Both beanstalkd and bj supported named queues or “tags,” but DelayedJob
did not. Basically we needed a way to say “this job has a tag of X”
and then, when starting workers, tell them to only be interested in
jobs with a tag of X.
For example, our “archive” background job creates tarballs and zip
files for download. It needs to be run on the machine which serves
tarballs and zip files. We’d tag the archive job with “file-serve” and
only run it on the file serving slice. We could then re-use this tag
with other jobs that needed to only be run on the file serving slice.
We added this feature to DelayedJob but then realized it was an
opportunity to re-evaluate our background job situation. Did someone
else support this already? Was there a system which met our upcoming
needs (distributed worker management – god/monit for workers on
multiple machines along with visibility into the state)? Should we
continue adding features to DelayedJob? Our fork had deviated from
master and the merge (plus subsequent testing) was not going to be fun.

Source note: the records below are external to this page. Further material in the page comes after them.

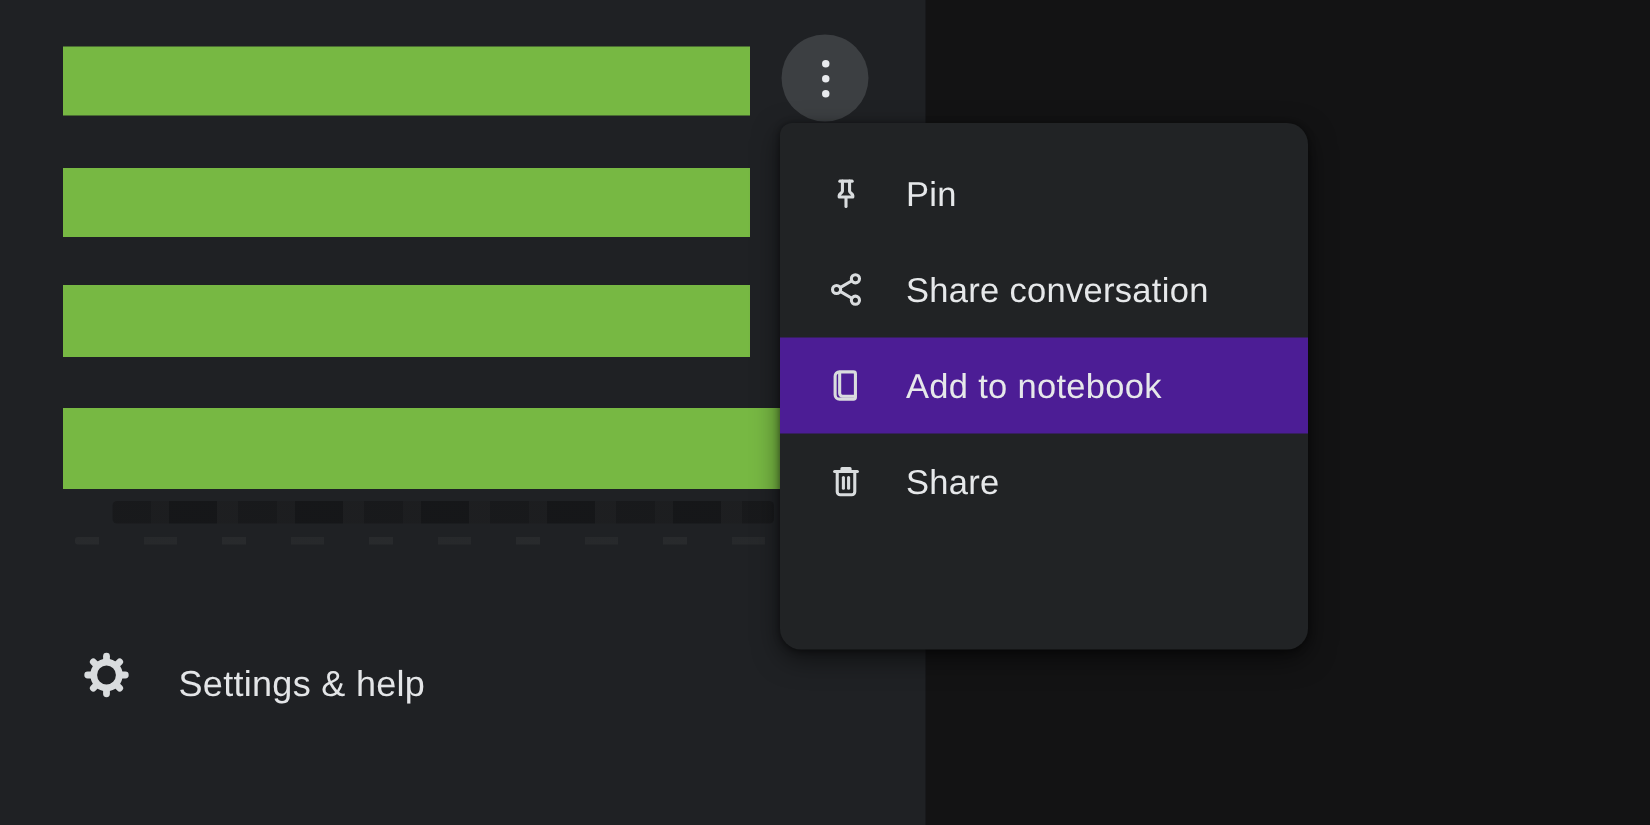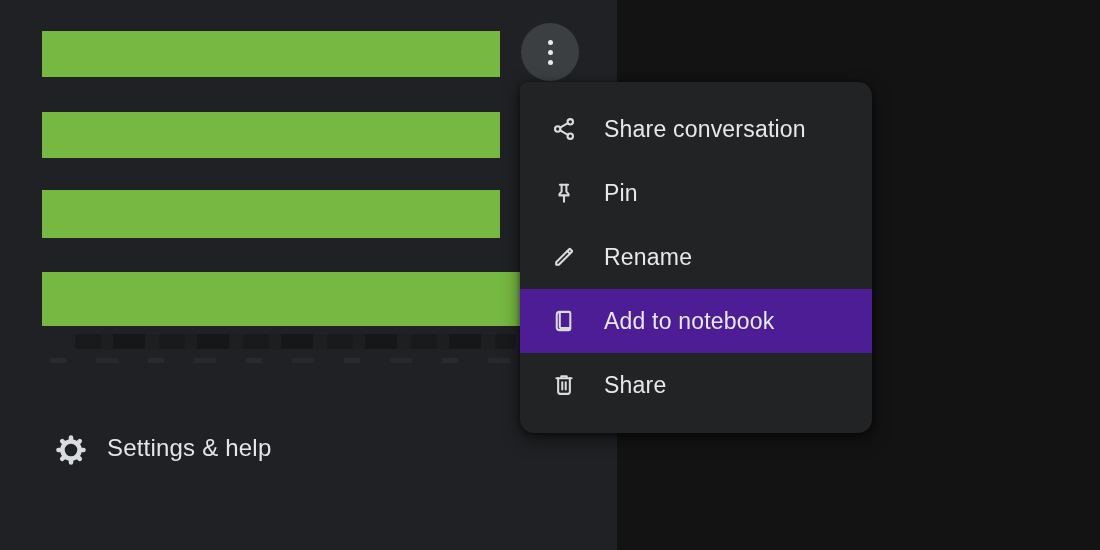--- a/index.html
+++ b/index.html
@@ -16,21 +16,21 @@
   .bar3{left:42px;top:190px;width:458px;height:48px;}
   .bar4{left:42px;top:272px;width:478px;height:54px;}
 
   .ghost-dark-row{position:absolute;left:75px;top:334px;width:441px;height:15px;border-radius:3px;
     background:repeating-linear-gradient(90deg,#17181a 0 26px,#1c1d1f 26px 38px,#141517 38px 70px,#1d1e20 70px 84px);
     opacity:.85;}
   .ghost-dash-row{position:absolute;left:50px;top:358px;width:468px;height:5px;
     background:repeating-linear-gradient(90deg,#2d2f31 0 16px,transparent 16px 46px,#2b2d2f 46px 68px,transparent 68px 98px);
     opacity:.65;border-radius:2px;}
 
-  .settings-row{position:absolute;left:55px;top:434px;display:flex;align-items:flex-start;gap:20px;cursor:pointer;}
+  .settings-row{position:absolute;left:55px;top:434px;display:flex;align-items:flex-end;gap:32px;cursor:pointer;}
   .settings-label{color:#e3e5e7;font-size:24px;letter-spacing:.2px;}
 
   
   .more-btn{position:absolute;left:521px;top:23px;width:58px;height:58px;border-radius:50%;
     background:#3c3f42;display:flex;flex-direction:column;align-items:center;justify-content:center;gap:5px;cursor:pointer;}
   .more-btn .dot{width:5px;height:5px;border-radius:50%;background:#e8eaed;}
 
   
   .menu{position:absolute;left:520px;top:82px;width:352px;height:351px;background:#212325;
     border-radius:8px 14px 14px 14px;padding:15px 0 16px 0;
@@ -80,50 +80,41 @@
     <span style="display:contents">
       <div class="dot"></div><div class="dot"></div><div class="dot"></div>
     </span>
   </div>
 
   <div class="menu">
 
     <div class="menu-item">
       <span class="mi-icon">
         <svg class="glyph" width="26" height="26" viewBox="0 0 24 24">
-          <circle cx="17.8" cy="5.4" r="2.5"></circle>
-          <circle cx="6.2" cy="12" r="2.5"></circle>
-          <circle cx="17.8" cy="18.6" r="2.5"></circle>
-          <line x1="8.4" y1="10.8" x2="15.6" y2="6.6"></line>
-          <line x1="8.4" y1="13.2" x2="15.6" y2="17.4"></line>
-        </svg>
-      </span>
-      <span class="mi-label">Share conversation</span>
-    </div>
-
-    <div class="menu-item">
-      <span class="mi-icon">
-        <svg class="glyph" width="26" height="26" viewBox="0 0 24 24">
           <path d="M8.2 4.4 H15.8"></path>
           <path d="M9.8 4.4 V10.6 C9.8 11.5 7.8 12.2 7.8 13.2 V14.2 H16.2 V13.2 C16.2 12.2 14.2 11.5 14.2 10.6 V4.4"></path>
           <path d="M12 14.4 V20"></path>
         </svg>
       </span>
       <span class="mi-label">Pin</span>
     </div>
 
     <div class="menu-item">
       <span class="mi-icon">
         <svg class="glyph" width="26" height="26" viewBox="0 0 24 24">
-          <path d="M4.8 16.8 L4.8 19.2 L7.2 19.2 L19.2 7.2 C19.5 6.9 19.5 6.4 19.2 6.1 L17.9 4.8 C17.6 4.5 17.1 4.5 16.8 4.8 Z"></path>
-          <line x1="15.1" y1="6.5" x2="17.5" y2="8.9"></line>
+          <circle cx="17.8" cy="5.4" r="2.5"></circle>
+          <circle cx="6.2" cy="12" r="2.5"></circle>
+          <circle cx="17.8" cy="18.6" r="2.5"></circle>
+          <line x1="8.4" y1="10.8" x2="15.6" y2="6.6"></line>
+          <line x1="8.4" y1="13.2" x2="15.6" y2="17.4"></line>
         </svg>
       </span>
-      <span class="mi-label">Rename</span>
+      <span class="mi-label">Share conversation</span>
     </div>
+
 
     <div class="menu-item highlighted">
       <span class="mi-icon">
         <svg class="glyph" width="26" height="26" viewBox="0 0 24 24" stroke-width="1.7">
           <path d="M8 3.6 H16.6 C17.3 3.6 17.8 4.1 17.8 4.8 V19.2 C17.8 19.9 17.3 20.4 16.6 20.4 H8 C6.5 20.4 5.3 19.2 5.3 17.7 V6.3 C5.3 4.8 6.5 3.6 8 3.6 Z"></path>
           <path d="M8.1 3.8 V16.8 C8.1 17.8 8.9 18.6 9.9 18.6 H17.6"></path>
         </svg>
       </span>
       <span class="mi-label">Add to notebook</span>
     </div>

We made a list of all the things we needed on paper and started
re-evaluating a lot of the existing solutions. Kestrel, AMQP,
beanstalkd (persistence still hadn’t been rolled into an official
release a year after being pushed to master).
Here’s that list:
- Persistence
- See what’s pending
- Modify pending jobs in-place
- Tags
- Priorities
- Fast pushing and popping
- See what workers are doing
- See what workers have done
- See failed jobs
- Kill fat workers
- Kill stale workers
- Kill workers that are running too long
- Keep Rails loaded / persistent workers
- Distributed workers (run them on multiple machines)
- Workers can watch multiple (or all) tags
- Don’t retry failed jobs
- Don’t “release” failed jobs
Redis to the Rescue
Can you name a system with all of these features:
- Atomic, O(1) list push and pop
- Ability to paginate over lists without mutating them
- Queryable keyspace, high visibility
- Fast
- Easy to install – no dependencies
- Reliable Ruby client library
- Store arbitrary strings
- Support for integer counters
- Persistent
- Master-slave replication
- Network aware
I can. Redis.
If we let Redis handle the hard queue problems, we can focus on the
hard worker problems: visibility, reliability, and stats.
And that’s Resque.
With a web interface for monitoring workers, a parent / child forking
model for responsiveness, swappable failure backends (so we can send
exceptions to, say, Hoptoad), and the power of Redis, we’ve found
Resque to be a perfect fit for our architecture and needs.
We hope you enjoy it. We certainly do!